Wednesday, 9 January 2019

The Stranglers - No More Heroes (1977)

   

Released September 1977

This was more organ-powered, Doors-influenced "punk" material from this group of experienced, gnarled old pub rockers masquerading as punks. That said, they had the image, they wore leather jackets, they insulted hotel receptionists and they went on about rats and sewers. My doubts over their punk credibility aside, they put out good albums and they could play, that was in no doubt. This album was more punky in its sound than its predecessor, their debut, "Rattus Norvegicus", however. There was more edge, verve and attack. It was probably The Stranglers' album that was their closest approximation to punk, it has to be said. Maybe it was "art-punk" or whatever.

TRACK LISTING

1. I Feel Like A Wog
2. Bitching
3. Dead Ringer
4. Dagenham Dave
5. Bring On The Nubiles
6. Something Better Change
7. No More Heroes
8. Peasant in the Big Shitty
9. Burning Up Time
10. English Towns
11. School Mam

"I Feel Like A Wog" is offensive in its title, although it makes its point. Musically, it is frantic, full of swirling, parping organ, dense guitars and what are at times madcap, incomprehensible vocals. Hugh Cornwell's sneering delivery adds to the punk impression. "Bitching" is similarly keyboard-powered and gruff in its vocals. "Why don't you all get screwed ....." growls Cornwell. It all sounds pretty puerile now, however. It is redeemed by some sharp guitar near the end. "Dead Ringer" repeats the bass riff from "Peaches" to an extent and Cornwell's lascivious vocals lend it a sleazy appeal, but otherwise it is pretty average, with an oikish chorus. "Dagenham Dave" has a punky riff and more of that trademark organ but somehow its lacks a bit of real vitality despite its apparent energy. It actually sounds a bit lazy. There are many, of course, who absolutely loved The Stranglers, but, for me, they never quite did it. I have to say, though, there is an inventive bit of quirky keyboard fun near the end of this one.

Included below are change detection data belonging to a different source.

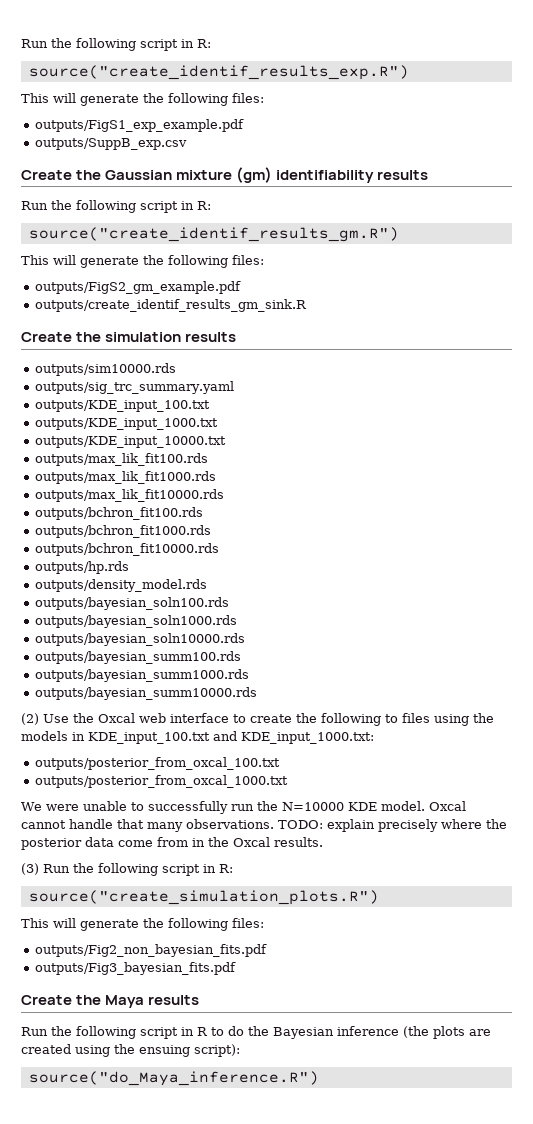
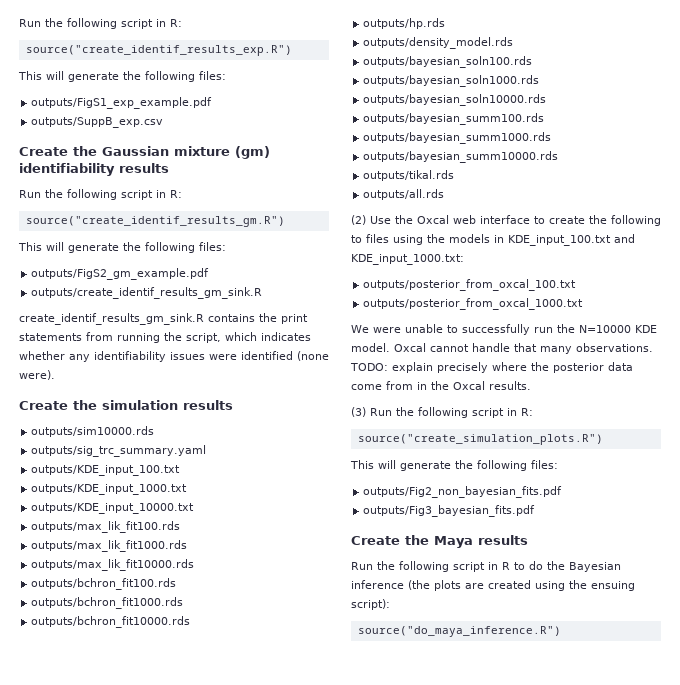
+ create_identif_results_gm_sink.R contains the print statements from running the script, which indicates whether any identifiability issues were identified (none were).
+ outputs/tikal.rds
+ outputs/all.rds
- source("do_Maya_inference.R")
+ source("do_maya_inference.R")

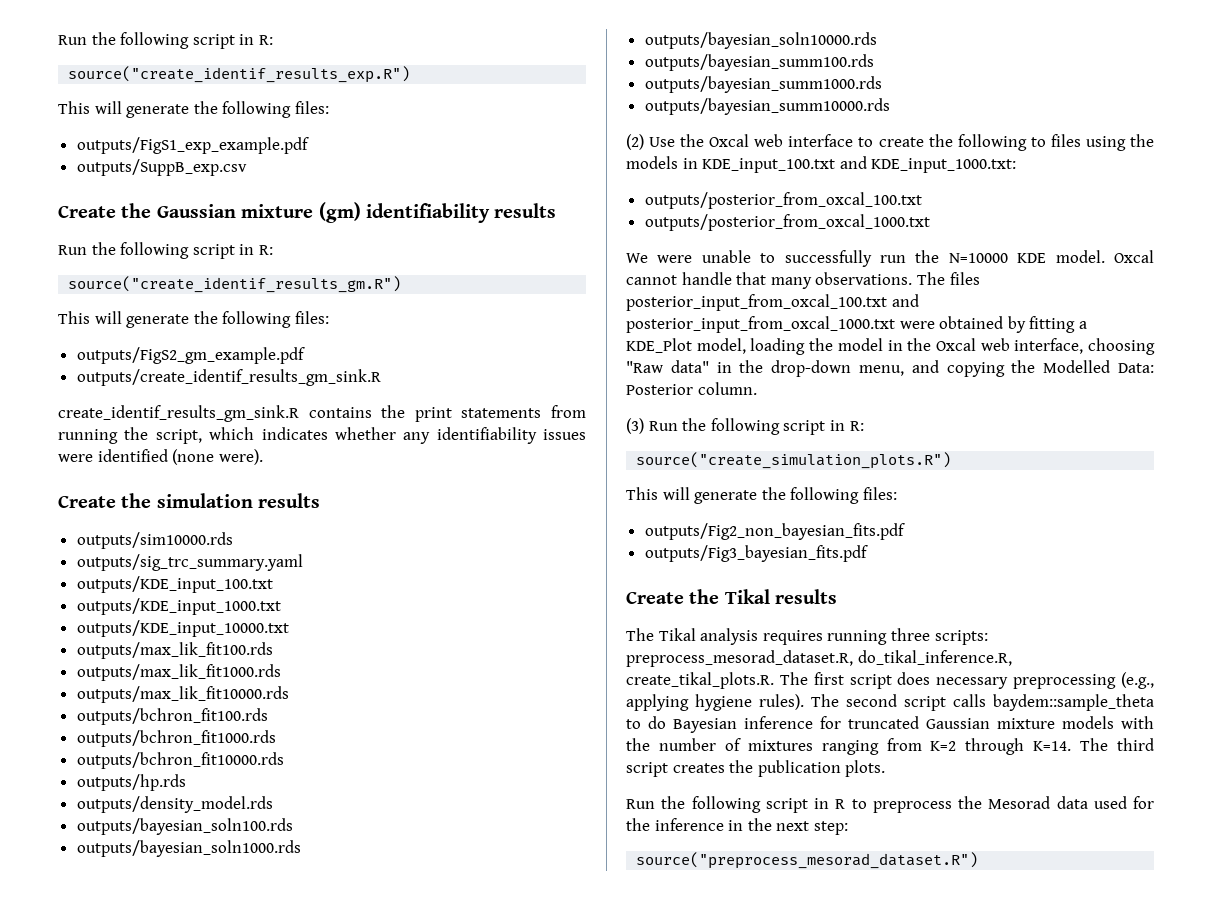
- outputs/tikal.rds
- outputs/all.rds
- TODO: explain precisely where the posterior data come from in the Oxcal results.
+ The files posterior_input_from_oxcal_100.txt and posterior_input_from_oxcal_1000.txt were obtained by fitting a KDE_Plot model, loading the model in the Oxcal web interface, choosing "Raw data" in the drop-down menu, and copying the Modelled Data: Posterior column.
- Create the Maya results
+ Create the Tikal results
+ The Tikal analysis requires running three scripts: preprocess_mesorad_dataset.R, do_tikal_inference.R, create_tikal_plots.R. The first script does necessary preprocessing (e.g., applying hygiene rules). The second script calls baydem::sample_theta to do Bayesian inference for truncated Gaussian mixture models with the number of mixtures ranging from K=2 through K=14. The third script creates the publication plots.
- Run the following script in R to do the Bayesian inference (the plots are created using the ensuing script):
- source("do_maya_inference.R")
+ Run the following script in R to preprocess the Mesorad data used for the inference in the next step:
+ source("preprocess_mesorad_dataset.R")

"Bring On The Nubiles" is mysoginistically puerile and hasn't aged well. Comparative old men like The Stranglers should have known better. Their aficionados will cheerfully tell you that it was all tongue in cheek. No, I don't buy that. That was the way they were. Fair enough. No need for excuses.

Now we get a couple of excellent tracks. Both were hit singles. The insistent, grinding Doors-esque "Something Better Change" and the catchy title track. The latter often makes it on to a punk playlist as a classic example of the genre. That is debatable, but it certainly is so redolent of 1977-78 and takes me back to those times. Both of these cuts are far superior to anything else on the album previously. "Peasant In The Big Shitty" has a strange appeal, it is sort of post punk in its vibe and the vocals are ridiculously camp, oddly. "Burning Up Time" has a punk energy and anger about it. Once again the organ from Dave Greenfield dominates proceedings. "English Towns" is similarly short as the previous track had been. It is rather sad and melodic, despite its lively tempo.

The extended "School Mam" has a post punk style backing and a cynical lyric about education. It is the most innovative track on the album, but becomes somewhat ponderous by its last two minutes. Personally, this is not an album I return to very often. The current remaster is pretty good but it still sounds quite dated. Oh, maybe I'm being a bit harsh, I have quite enjoyed the last half hour. That doesn't mean I still don't think there was something a bit unconvincing about The Stranglers, particularly during this part of their career. They were better on later albums when they were not supposed to be punks.